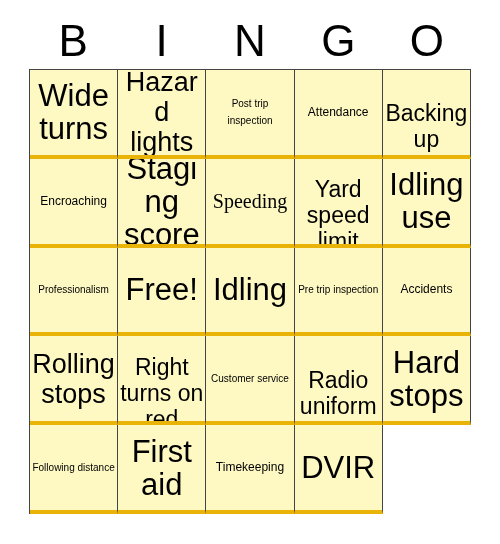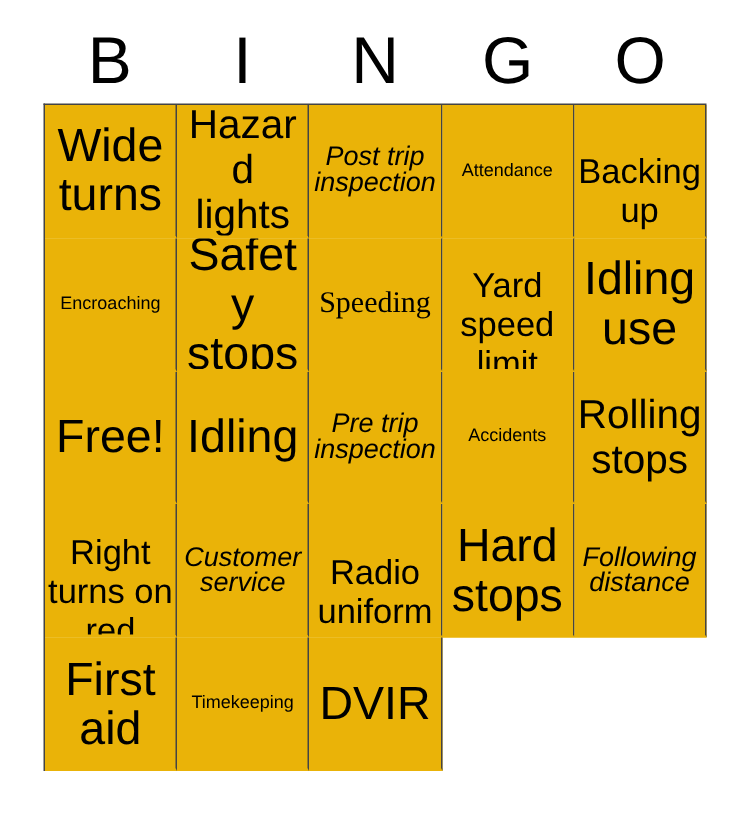--- a/index.html
+++ b/index.html
@@ -62,13 +62,13 @@
 
   .cell {
     border-right: 1px solid #444444;
-    border-bottom: 2px solid #eab308;
+    border-bottom: 4px solid #eab308;
     box-sizing: border-box;
     display: flex;
     align-items: center;
     justify-content: center;
     padding: 1px 2px;
-    background: #eab308;
+    background: #fef9c3;
     overflow: hidden;
   }
 

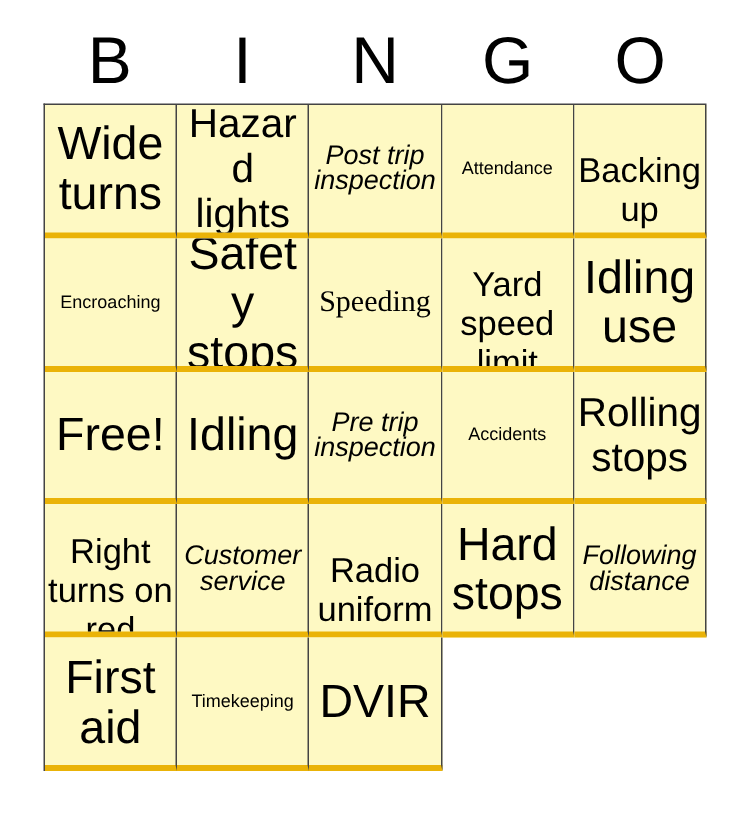--- a/index.html
+++ b/index.html
@@ -87,7 +87,7 @@
   .fs-xl  .cell-text { font-size: 27px; line-height: 30px; }
   .fs-lg  .cell-text { font-size: 23px; line-height: 26px; margin-top: 28px; }
   .fs-md  .cell-text { font-size: 20px; line-height: 22px; font-family: Liberation Serif, serif; }
-  .fs-sm  .cell-text { font-size: 18px; line-height: 17px; font-style: italic; }
+  .fs-sm  .cell-text { font-size: 10px; line-height: 17px; }
   .fs-xs  .cell-text { font-size: 12px; line-height: 15px; }
   .fs-xxs .cell-text { font-size: 10px; line-height: 13px; }
 </style>

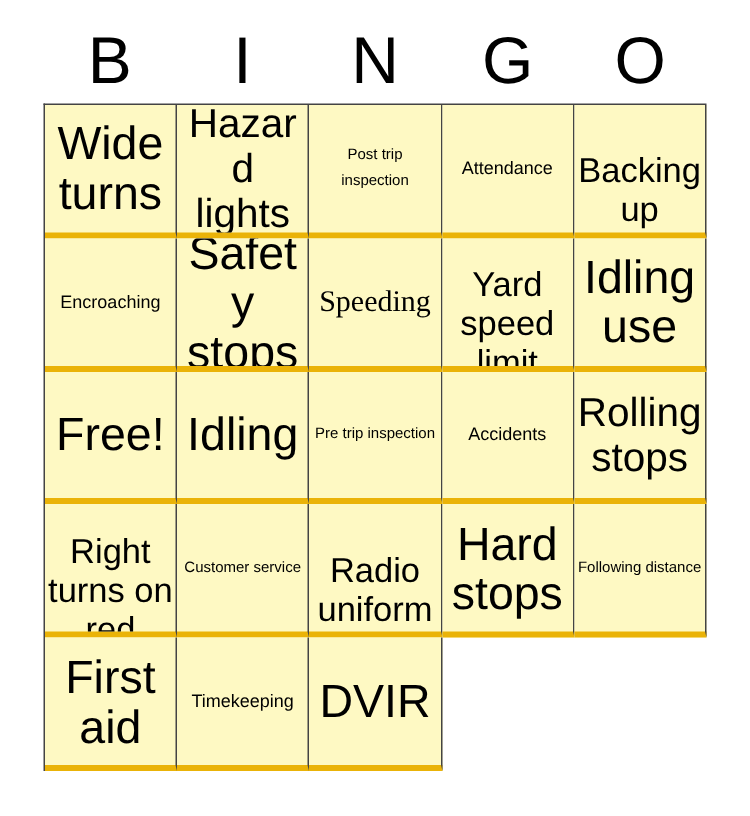--- a/index.html
+++ b/index.html
@@ -124,7 +124,7 @@
         <span class="cell-text">Encroaching</span>
       </div>
       <div class="cell fs-xxl">
-        <span class="cell-text">Safety stops</span>
+        <span class="cell-text">Staging score</span>
       </div>
       <div class="cell fs-md">
         <span class="cell-text">Speeding</span>

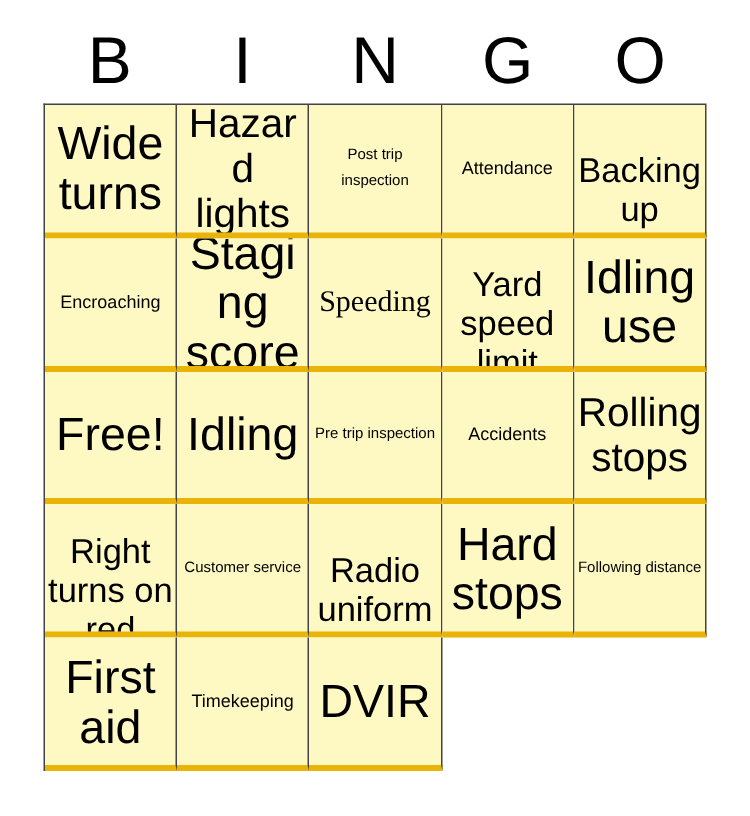--- a/index.html
+++ b/index.html
@@ -135,6 +135,9 @@
       <div class="cell fs-xxl">
         <span class="cell-text">Idling use</span>
       </div>
+      <div class="cell fs-xxs">
+        <span class="cell-text">Professionalism</span>
+      </div>
       <div class="cell fs-xxl">
         <span class="cell-text">Free!</span>
       </div>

▬▬▬▬▬▬

◆ Try it
The answer is the listing above restated word for word, pictures removed.

◆ Exercise solution
--- a/index.html
+++ b/index.html
@@ -62,13 +62,13 @@
 
   .cell {
     border-right: 1px solid #444444;
-    border-bottom: 2px solid #eab308;
+    border-bottom: 4px solid #eab308;
     box-sizing: border-box;
     display: flex;
     align-items: center;
     justify-content: center;
     padding: 1px 2px;
-    background: #eab308;
+    background: #fef9c3;
     overflow: hidden;
   }
 

--- a/index.html
+++ b/index.html
@@ -87,7 +87,7 @@
   .fs-xl  .cell-text { font-size: 27px; line-height: 30px; }
   .fs-lg  .cell-text { font-size: 23px; line-height: 26px; margin-top: 28px; }
   .fs-md  .cell-text { font-size: 20px; line-height: 22px; font-family: Liberation Serif, serif; }
-  .fs-sm  .cell-text { font-size: 18px; line-height: 17px; font-style: italic; }
+  .fs-sm  .cell-text { font-size: 10px; line-height: 17px; }
   .fs-xs  .cell-text { font-size: 12px; line-height: 15px; }
   .fs-xxs .cell-text { font-size: 10px; line-height: 13px; }
 </style>

--- a/index.html
+++ b/index.html
@@ -124,7 +124,7 @@
         <span class="cell-text">Encroaching</span>
       </div>
       <div class="cell fs-xxl">
-        <span class="cell-text">Safety stops</span>
+        <span class="cell-text">Staging score</span>
       </div>
       <div class="cell fs-md">
         <span class="cell-text">Speeding</span>

--- a/index.html
+++ b/index.html
@@ -135,6 +135,9 @@
       <div class="cell fs-xxl">
         <span class="cell-text">Idling use</span>
       </div>
+      <div class="cell fs-xxs">
+        <span class="cell-text">Professionalism</span>
+      </div>
       <div class="cell fs-xxl">
         <span class="cell-text">Free!</span>
       </div>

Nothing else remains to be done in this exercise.